(User interface change data)
⁂

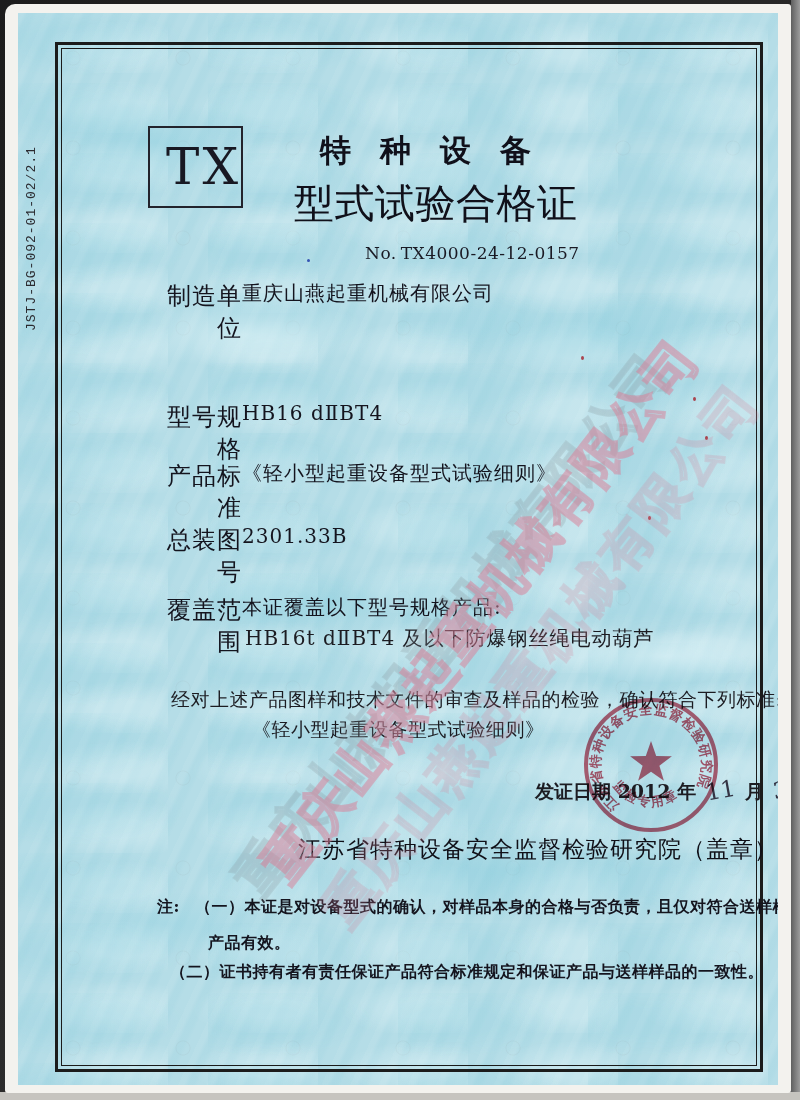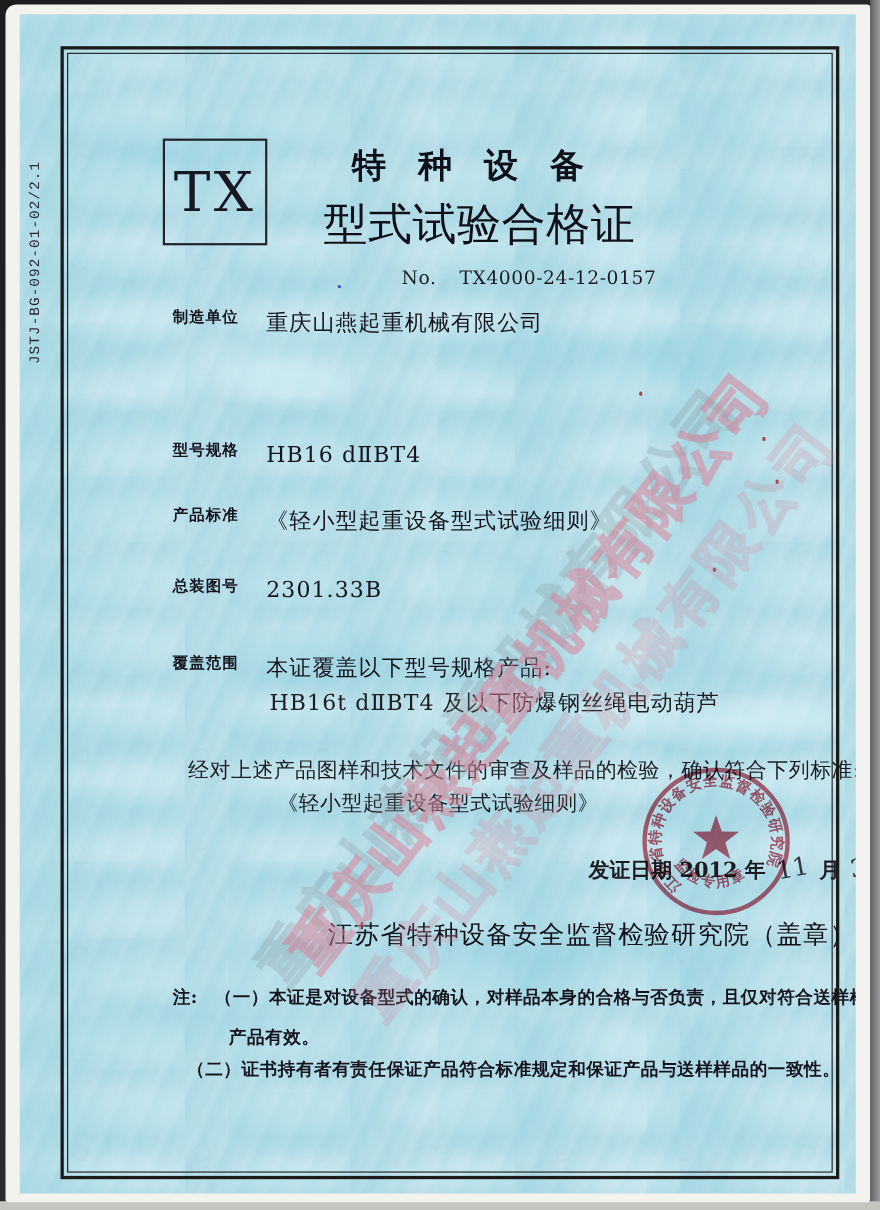--- a/index.html
+++ b/index.html
@@ -26,29 +26,29 @@
            radial-gradient(circle 8px at 50% 50%, transparent 6px, rgba(140,155,158,.10) 7px, transparent 8px),
            repeating-linear-gradient(115deg, rgba(255,255,255,.05) 0 5px, rgba(108,190,210,.07) 9px 14px, rgba(255,255,255,0) 18px 26px);
          background-size:auto,auto,auto,auto,auto,auto,auto,190px 70px,150px 60px,110px 90px,auto;
          background-repeat:repeat;}
   #frame{position:absolute;left:37px;top:29px;width:708px;height:1030px;
          border:3px solid #1b1b1b;box-sizing:border-box;z-index:3;}
   #frame-inner{position:absolute;inset:3px;border:1px solid #1b1b1b;}
   .abs{position:absolute;white-space:nowrap;z-index:3;}
   #side-code{left:6px;top:66px;height:252px;writing-mode:vertical-rl;transform:rotate(180deg);
              font-family:"Liberation Mono",monospace;font-size:13px;letter-spacing:1px;color:#2b2b30;}
-  #tx-box{left:130px;top:113px;width:95px;height:97px;border:2.5px solid #23232c;box-sizing:border-box;
-          display:flex;align-items:center;justify-content:center;
+  #tx-box{left:130px;top:113px;width:95px;height:82px;border:2.5px solid #23232c;box-sizing:border-box;
+          display:flex;align-items:center;justify-content:flex-end;
           font-size:50px;letter-spacing:3px;color:#181822;}
   #title-top{left:302px;top:117px;font-size:31px;font-weight:600;letter-spacing:29px;color:#10101a;}
   #title-main{left:276px;top:163px;font-size:40px;font-weight:400;letter-spacing:0.5px;color:#10101a;}
   #no-line{left:347px;top:230px;font-size:17px;letter-spacing:.5px;color:#1a1a24;}
-  #no-line .num{margin-left:21px;}
+  #no-line .num{margin-left:4px;}
   .row{position:absolute;left:139px;display:flex;z-index:3;}
-  .lbl{width:85px;font-weight:700;font-size:14px;letter-spacing:1px;color:#14141e;}
+  .lbl{width:85px;font-weight:400;font-size:24px;letter-spacing:1px;color:#14141e;text-align:right;}
   .val{font-size:20px;letter-spacing:1px;color:#14141e;}
   .r1{top:267px}.r2{top:332px}.r3{top:388px}.r4{top:447px}.r5{top:511px}.r6{top:581px}
   #coverage2{left:227px;top:612px;font-size:20px;letter-spacing:1px;}
   #stmt1{left:139px;top:674px;font-size:19px;letter-spacing:.5px;margin-left:14px;}
   #stmt2{left:234px;top:704px;font-size:19px;letter-spacing:.5px;}
   #date-line{left:517px;top:764px;font-size:19px;font-weight:600;}
   .hand{display:inline-block;font-size:23px;font-weight:400;color:#343444;
         transform:rotate(-10deg);margin:0 3px;}
   #authority{left:280px;top:821px;font-size:23px;font-weight:400;letter-spacing:1px;color:#101018;}
   .note{position:absolute;font-size:16px;font-weight:600;letter-spacing:.5px;color:#14141e;z-index:3;white-space:nowrap;}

⁂

- WHAT TO DO -
Report all lines above with "nowrap".

- YOUR RESPONSE -
   .abs{position:absolute;white-space:nowrap;z-index:3;}
   .note{position:absolute;font-size:16px;font-weight:600;letter-spacing:.5px;color:#14141e;z-index:3;white-space:nowrap;}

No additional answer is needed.